## Your instructions
Repeat the records below exactly from the line containing "row order: score" to the line containing "Mean | max: 5.53 -> 5.33", taking in both of those lines. Drop the pictures.
★ ★ ★
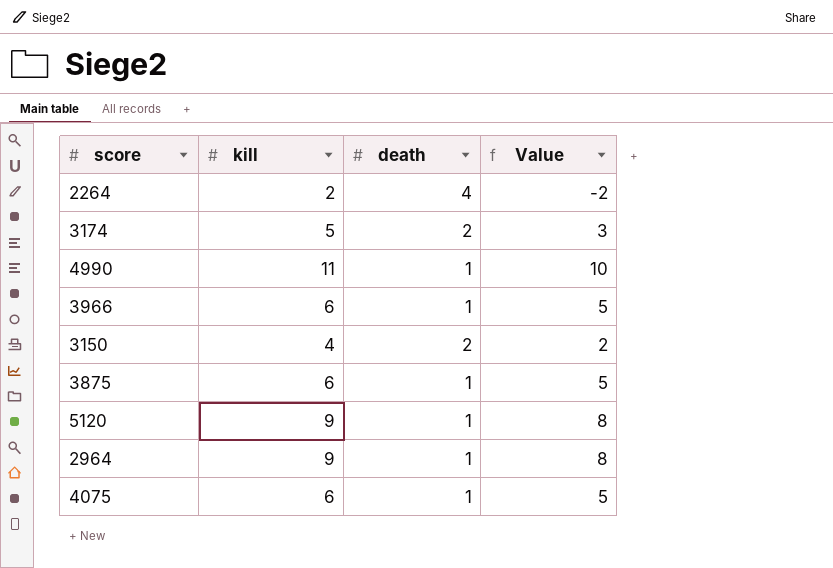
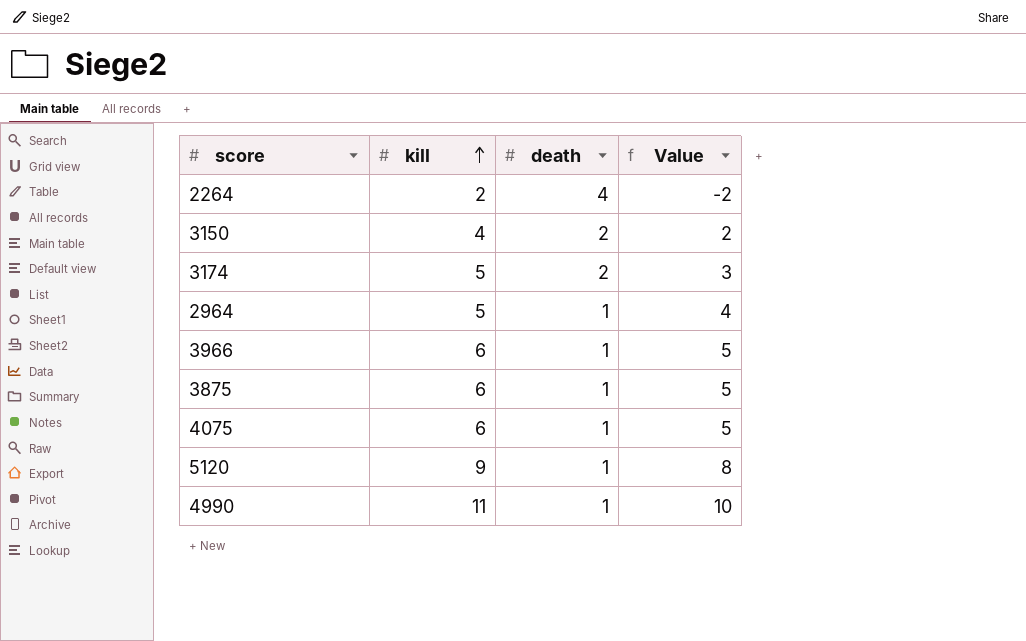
row order: none -> kill ascending
2964 | kill: 9 -> 5
2964 | Value: 8 -> 4

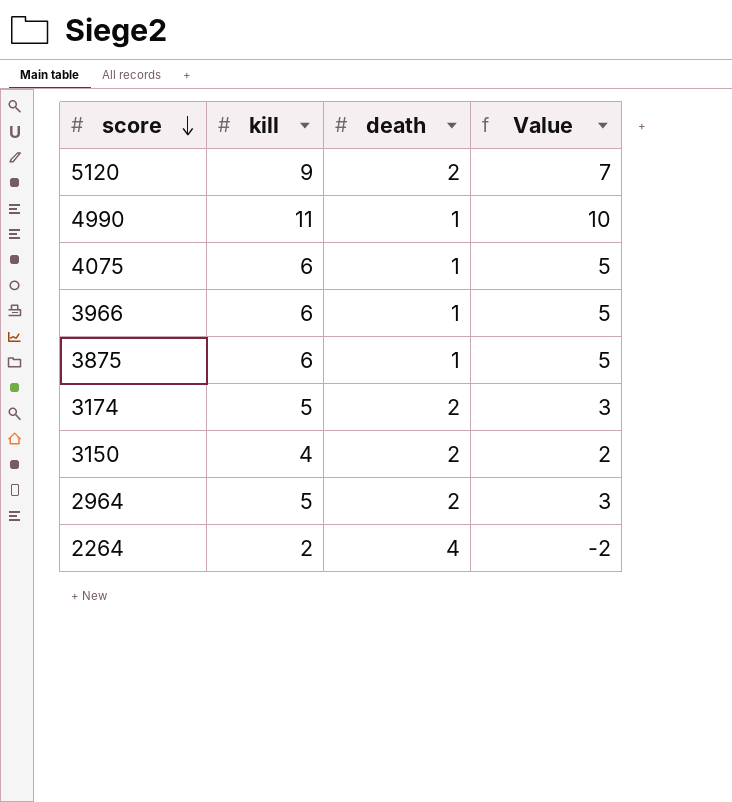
row order: kill ascending -> score descending
5120 | death: 1 -> 2
5120 | Value: 8 -> 7
2964 | death: 1 -> 2
2964 | Value: 4 -> 3

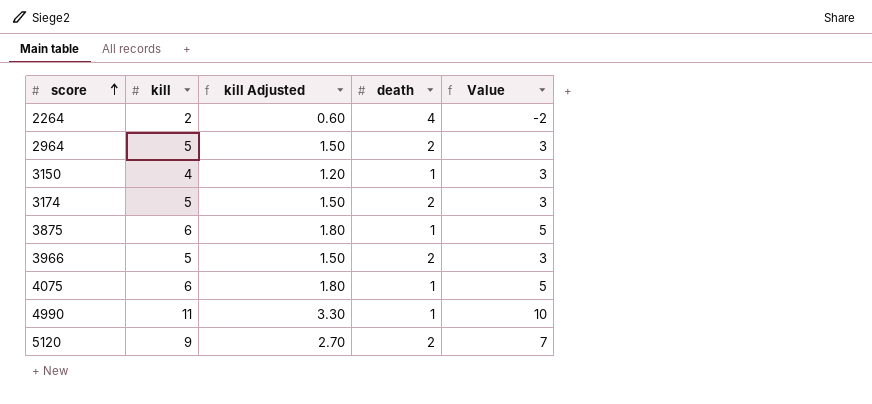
row order: score descending -> score ascending
column kill Adjusted | formula: none -> [kill] * 0.3
3150 | death: 2 -> 1
3150 | Value: 2 -> 3
3966 | kill: 6 -> 5
3966 | death: 1 -> 2
3966 | Value: 5 -> 3

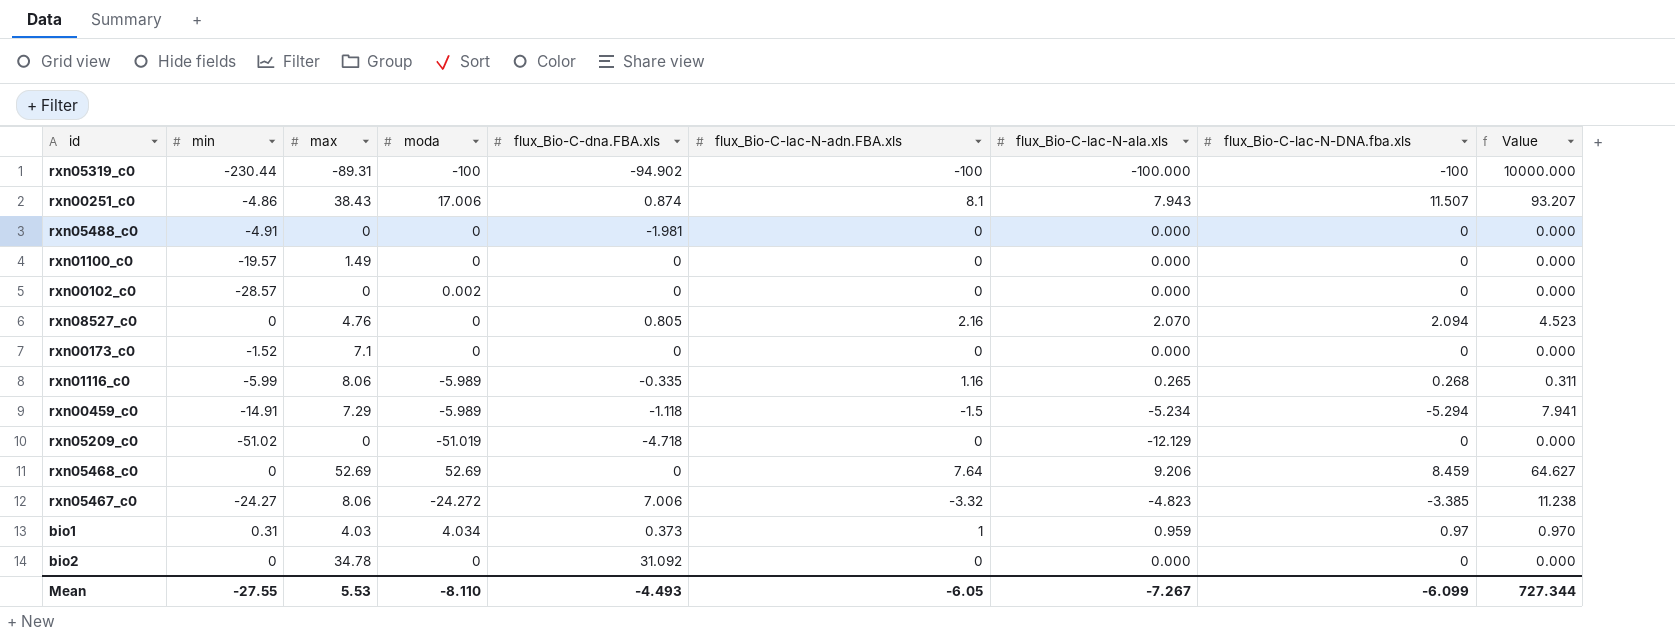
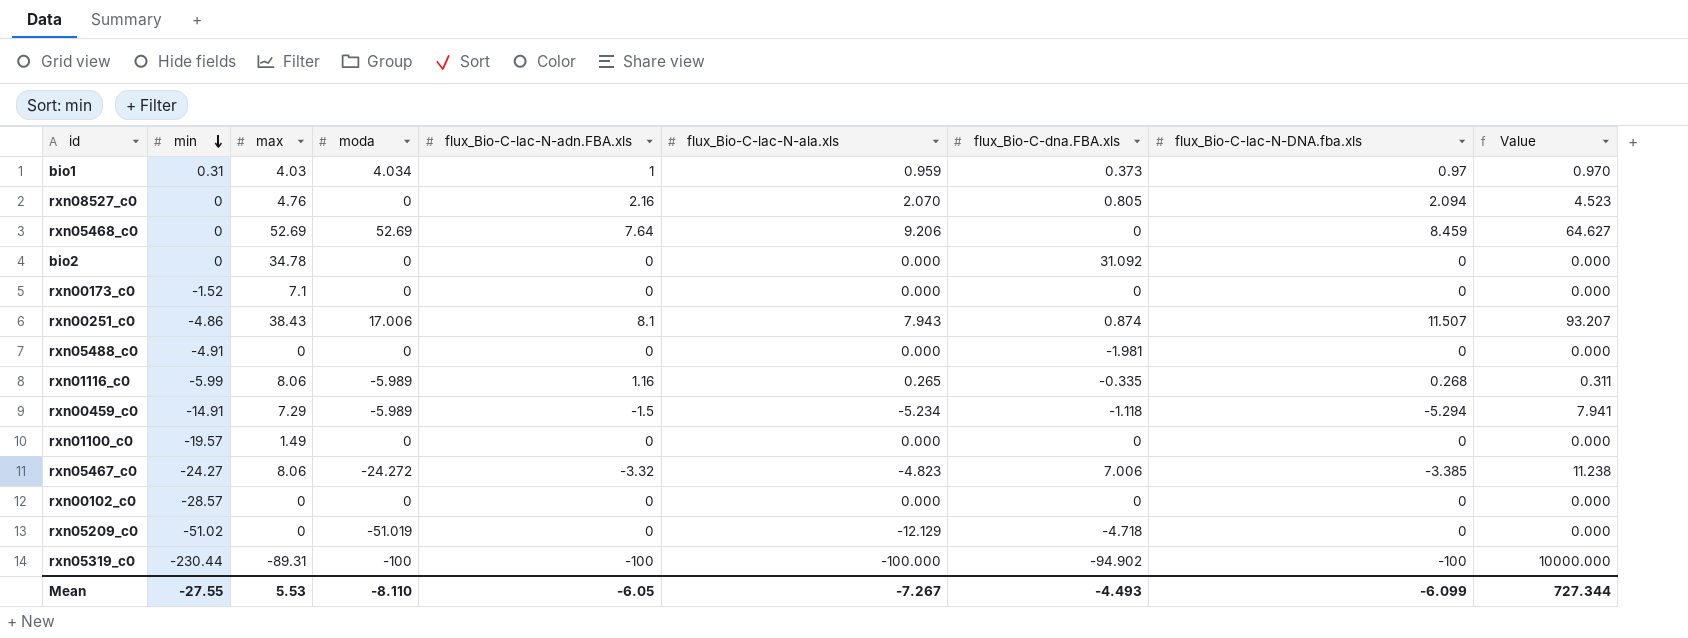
row order: none -> min descending
column flux_Bio-C-dna.FBA.xls | position: 5 -> 7
rxn00102_c0 | moda: 0.002 -> 0

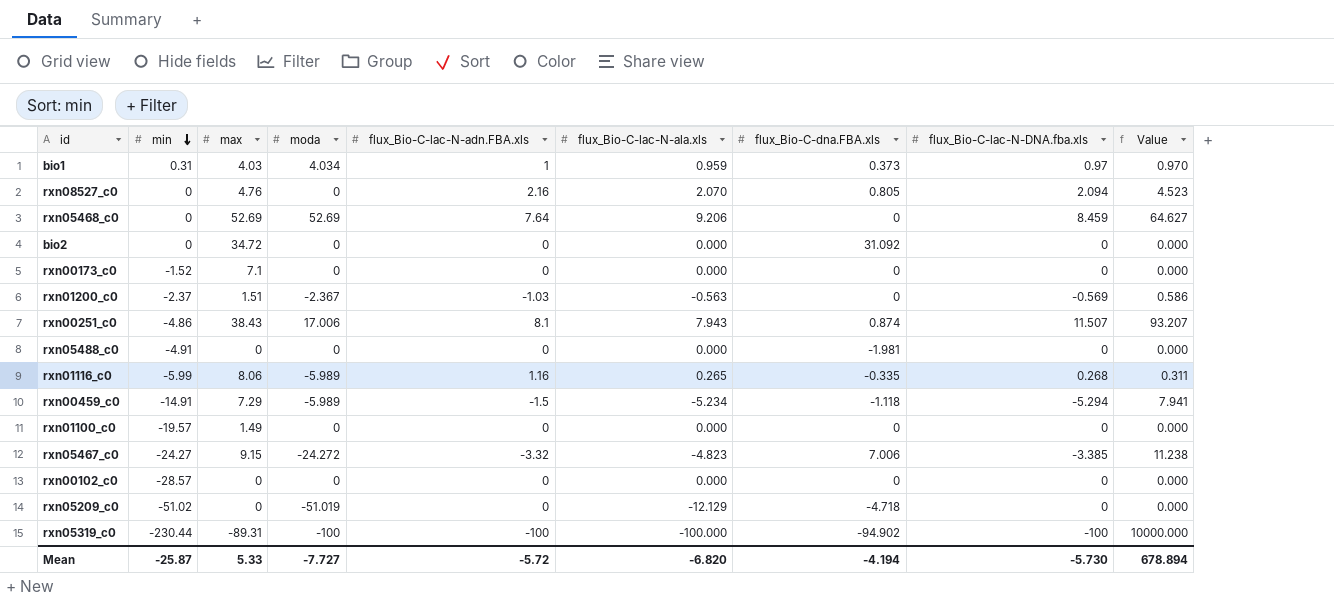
bio2 | max: 34.78 -> 34.72
row rxn01200_c0: none -> -2.37 | 1.51 | -2.367 | -1.03 | -0.563 | 0 | -0.569 | 0.586
rxn05467_c0 | max: 8.06 -> 9.15
Mean | min: -27.55 -> -25.87
Mean | max: 5.53 -> 5.33
Mean | moda: -8.110 -> -7.727
Mean | flux_Bio-C-lac-N-adn.FBA.xls: -6.05 -> -5.72
Mean | flux_Bio-C-lac-N-ala.xls: -7.267 -> -6.820
Mean | flux_Bio-C-dna.FBA.xls: -4.493 -> -4.194
Mean | flux_Bio-C-lac-N-DNA.fba.xls: -6.099 -> -5.730
Mean | Value: 727.344 -> 678.894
★ ★ ★
## Response box
row order: score descending -> score ascending
column kill Adjusted | formula: none -> [kill] * 0.3
3150 | death: 2 -> 1
3150 | Value: 2 -> 3
3966 | kill: 6 -> 5
3966 | death: 1 -> 2
3966 | Value: 5 -> 3

row order: none -> min descending
column flux_Bio-C-dna.FBA.xls | position: 5 -> 7
rxn00102_c0 | moda: 0.002 -> 0

bio2 | max: 34.78 -> 34.72
row rxn01200_c0: none -> -2.37 | 1.51 | -2.367 | -1.03 | -0.563 | 0 | -0.569 | 0.586
rxn05467_c0 | max: 8.06 -> 9.15
Mean | min: -27.55 -> -25.87
Mean | max: 5.53 -> 5.33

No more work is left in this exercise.